= State trials =

Type of trial

In English law, the term state trials primarily denotes trials relating to offences against the state. In practice it is a term often used of cases illustrative of the law relating to state officers or of international or constitutional law.

==Bibliographical history==
The first collection of accounts of state trials was published in 1719 in four volumes. Although without an editor's name, it appears that Thomas Salmon (1679-1767), an historical and geographical writer, was responsible for the collection. A second edition, increased to six volumes, under the editorship of Sollom Emlyn (1697-1754), appeared in 1730. This edition contained a lengthy preface critically surveying the condition of English law at the time.

A third edition appeared in 1742, in eight volumes, the seventh and eighth volumes having been added in 1835. Ninth and tenth volumes were added in 1766, and a fourth edition, comprising ten volumes, with the trials arranged chronologically, was published the same year. A fifth edition, originated by William Cobbett, but edited by Thomas Bayly Howell (1768-1815) and known as Cobbett's Complete Collection of State Trials, was published between 1809 and 1826. This edition is in thirty-three volumes; twenty-one of them, giving the more important state trials down to 1781, were edited by TB Howell, and the remaining volumes, bringing the trials down to 1820, by his son Thomas Jones Howell (d. 1858).
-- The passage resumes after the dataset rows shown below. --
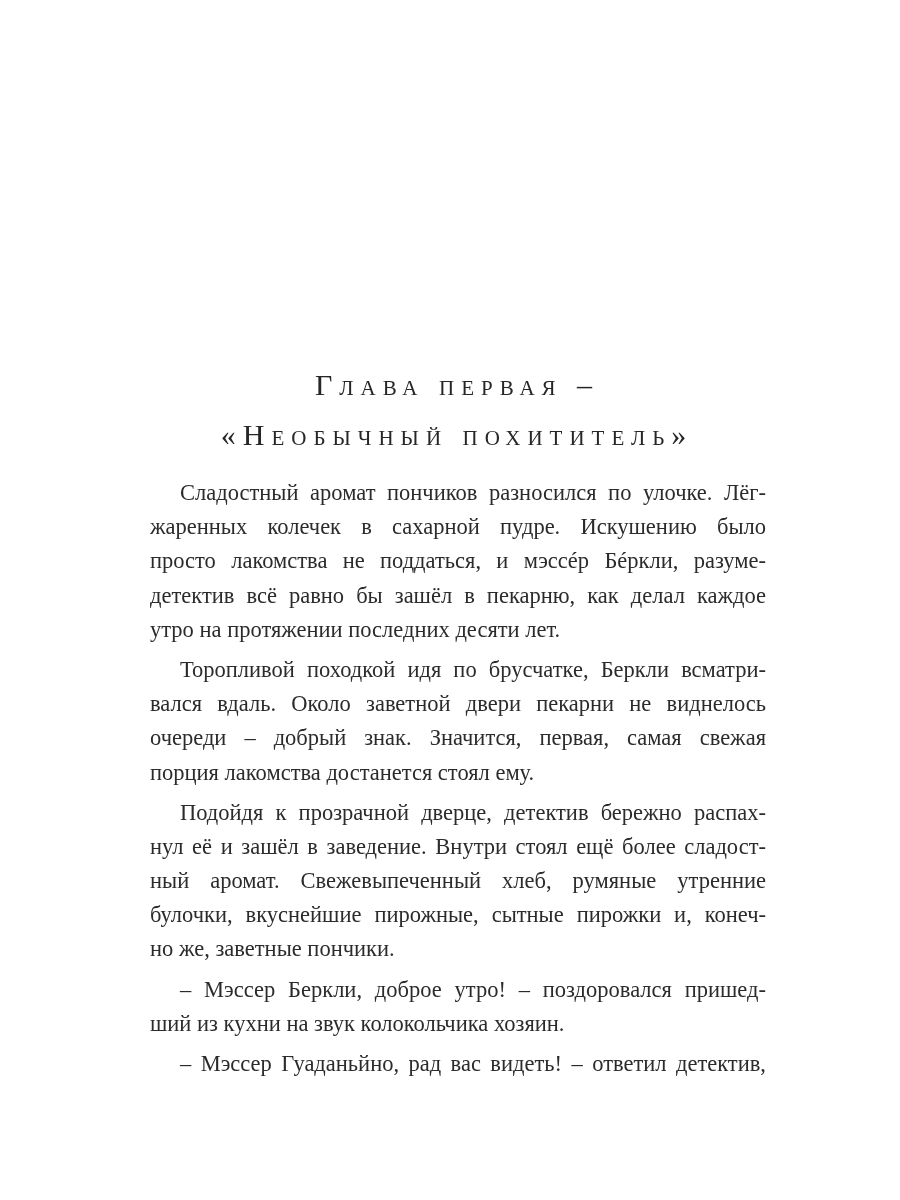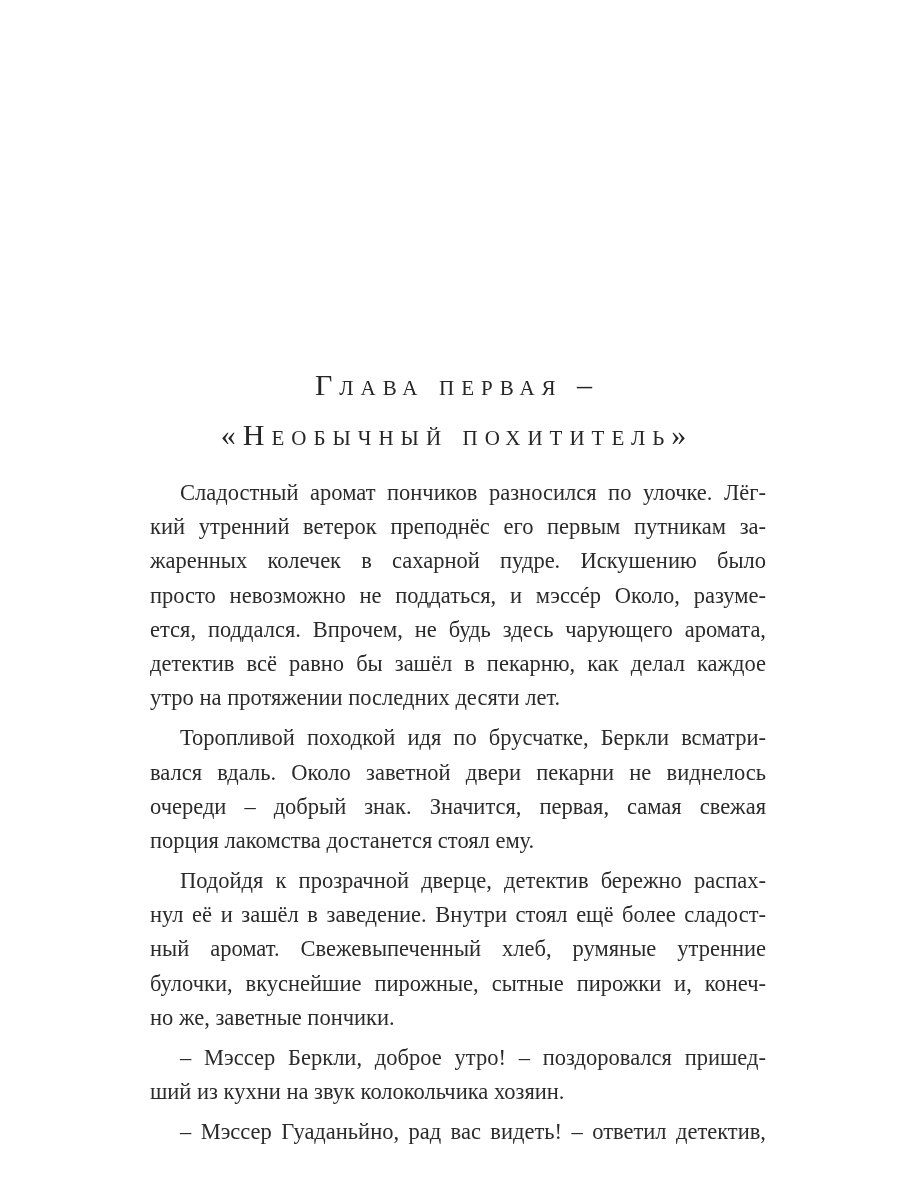"кий утренний ветерок преподнёс его" div.line-row { html: <div><span>кий утренний ветерок преподнёс его первым путникам за-</span></div> -> none }
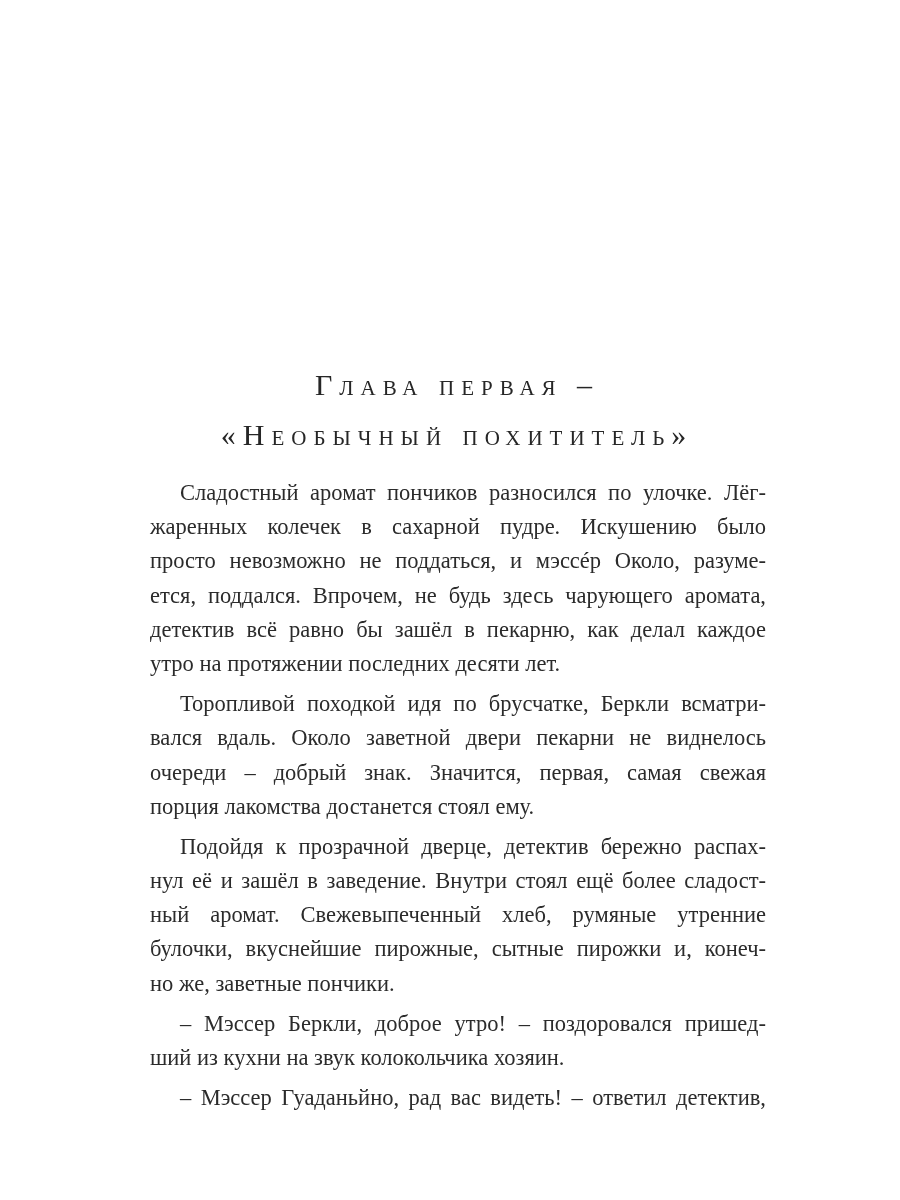"просто невозможно не поддаться, и" span.txt { text: невозможно не поддаться, и мэссéр Около -> лакомства не поддаться, и мэссéр Бéркли }
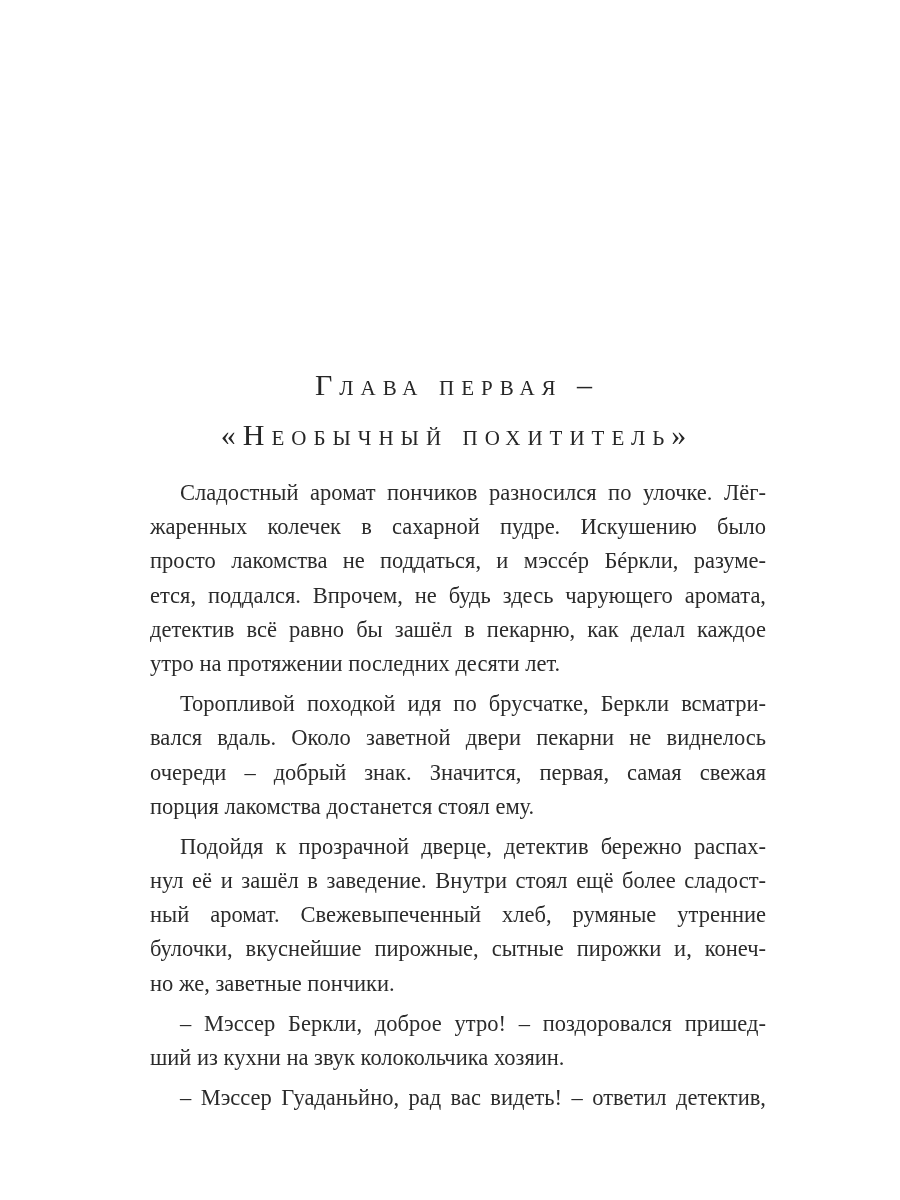"ется, поддался. Впрочем, не будь" div.line-row { html: <div><span>ется, поддался. Впрочем, не будь здесь чарующего аромата,</span></div> -> none }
A new series, under the direction of a parliamentary committee, was projected in 1885, with the object of bringing the trials down to a later date. Eight volumes were published in 1888-1898, bringing the work down to 1858. The first three of these were edited by Sir John Macdonell, the remaining five by John Edward Power Wallis. For citation, their name may be abbreviated to St Tr (NS).

Selections have also been edited by Harry Lushington Stephen and others.